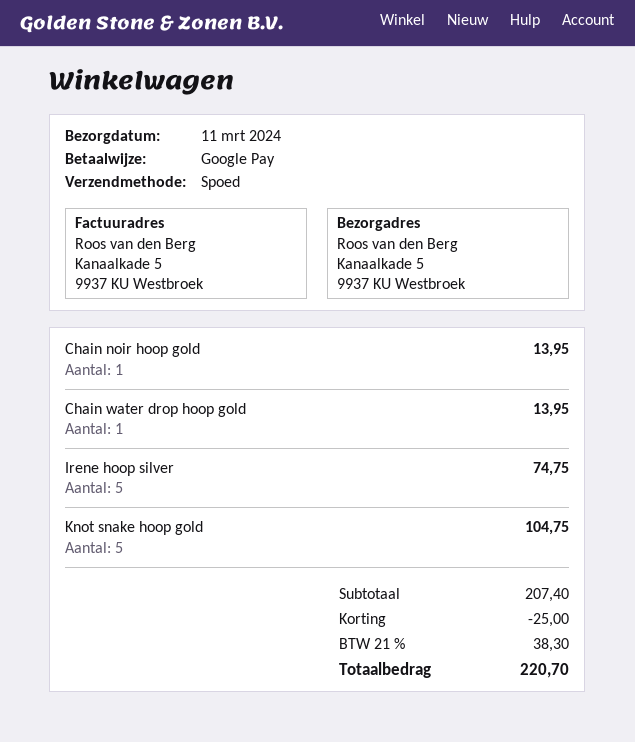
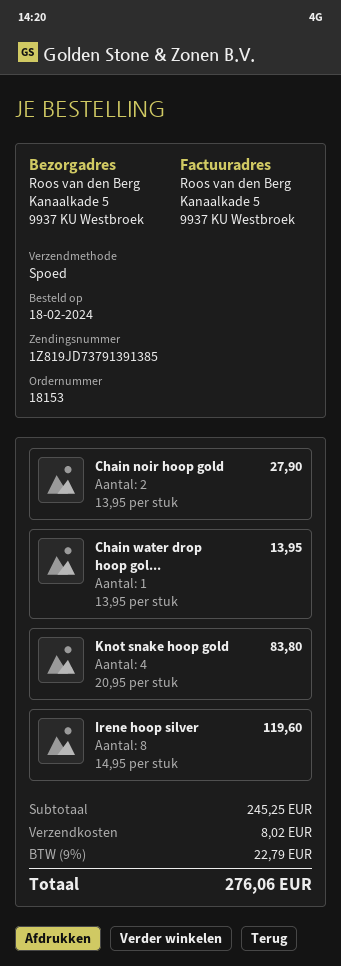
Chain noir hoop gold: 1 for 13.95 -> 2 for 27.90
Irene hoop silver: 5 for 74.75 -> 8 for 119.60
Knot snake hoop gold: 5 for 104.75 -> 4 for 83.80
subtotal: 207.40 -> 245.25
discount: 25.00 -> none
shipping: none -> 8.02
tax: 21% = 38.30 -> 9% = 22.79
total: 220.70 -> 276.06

..........

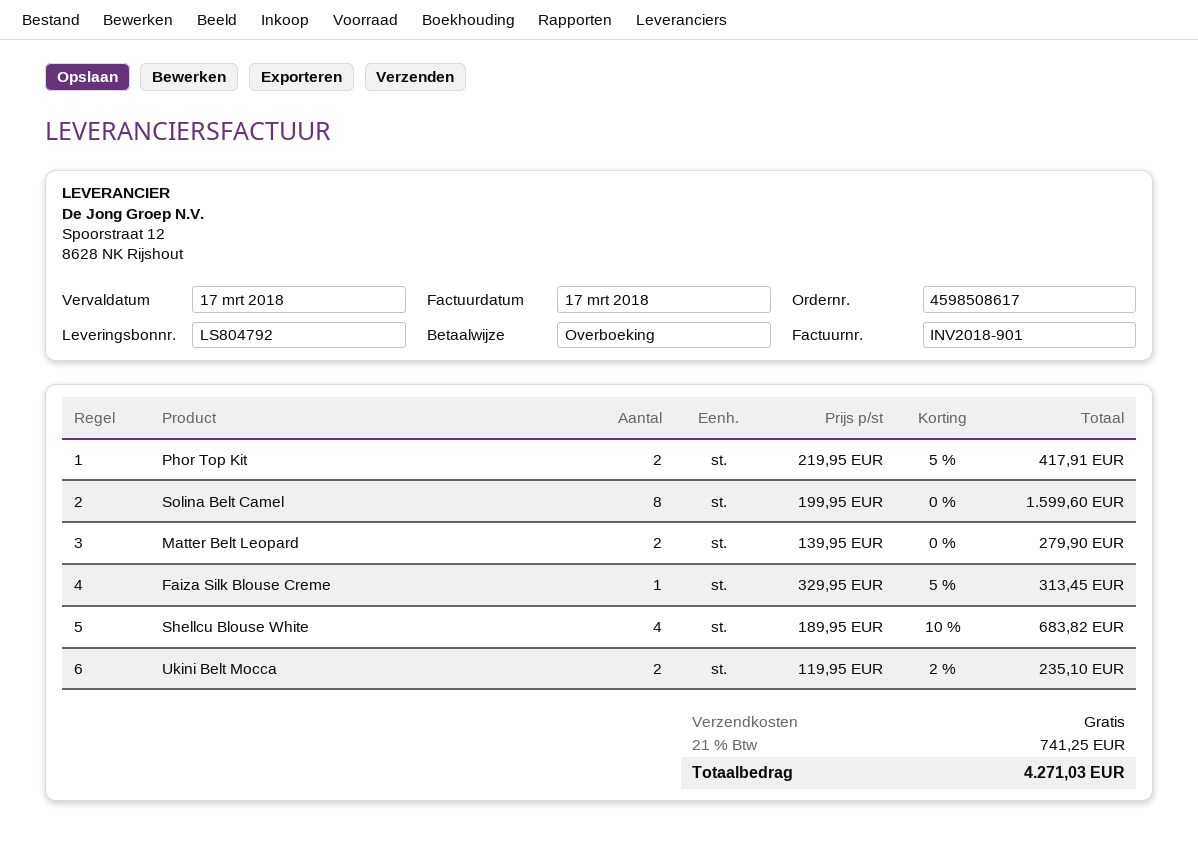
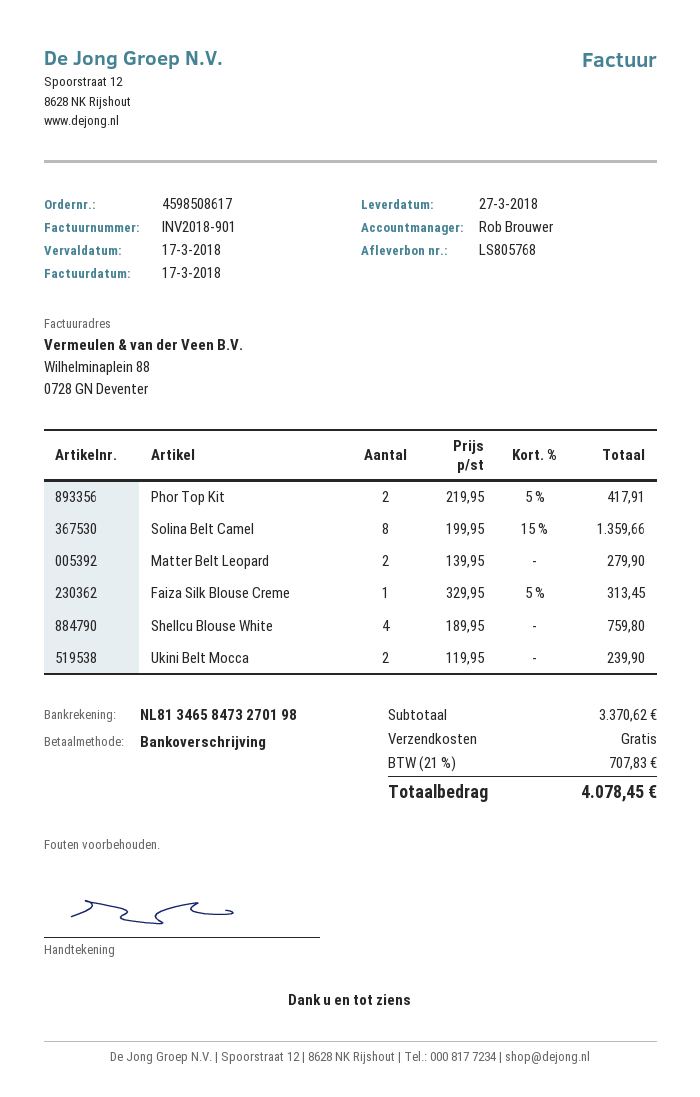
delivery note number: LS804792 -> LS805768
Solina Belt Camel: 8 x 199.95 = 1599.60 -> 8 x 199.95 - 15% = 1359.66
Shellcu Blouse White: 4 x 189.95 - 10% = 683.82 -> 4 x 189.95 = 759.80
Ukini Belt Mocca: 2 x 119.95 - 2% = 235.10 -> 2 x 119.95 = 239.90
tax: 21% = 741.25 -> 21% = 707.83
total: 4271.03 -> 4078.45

..........

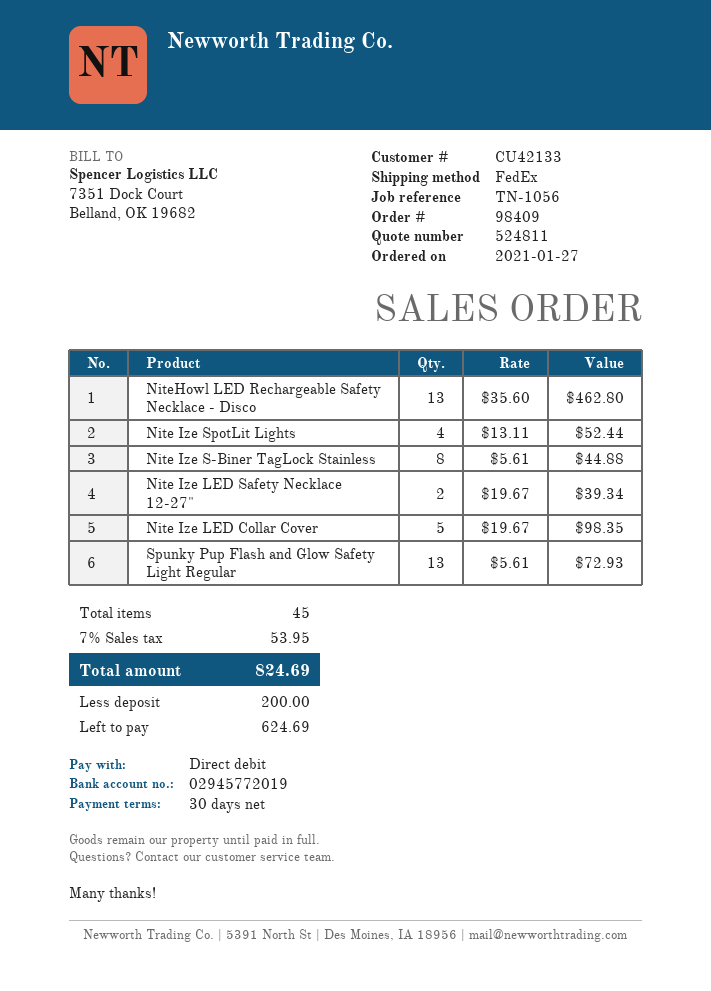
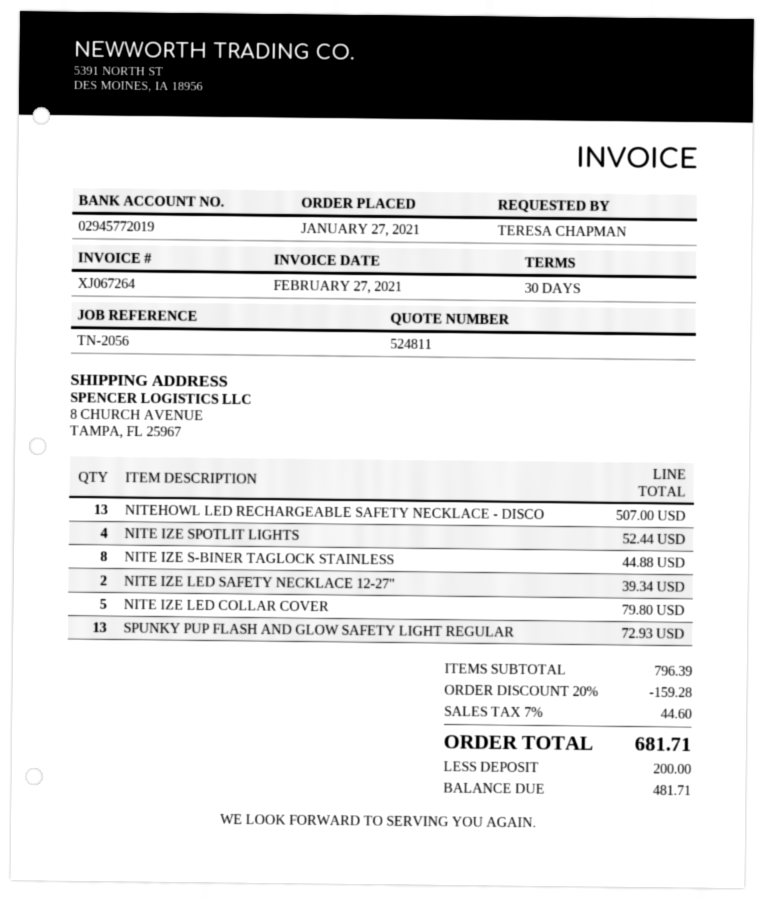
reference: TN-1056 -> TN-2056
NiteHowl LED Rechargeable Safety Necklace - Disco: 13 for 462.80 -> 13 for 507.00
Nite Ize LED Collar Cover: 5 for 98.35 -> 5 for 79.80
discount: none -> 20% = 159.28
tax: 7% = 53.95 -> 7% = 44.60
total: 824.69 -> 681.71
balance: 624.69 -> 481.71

..........

From the entries above, show each line that includes the string "none".

WRITTEN RESPONSE:
discount: 25.00 -> none
shipping: none -> 8.02
discount: none -> 20% = 159.28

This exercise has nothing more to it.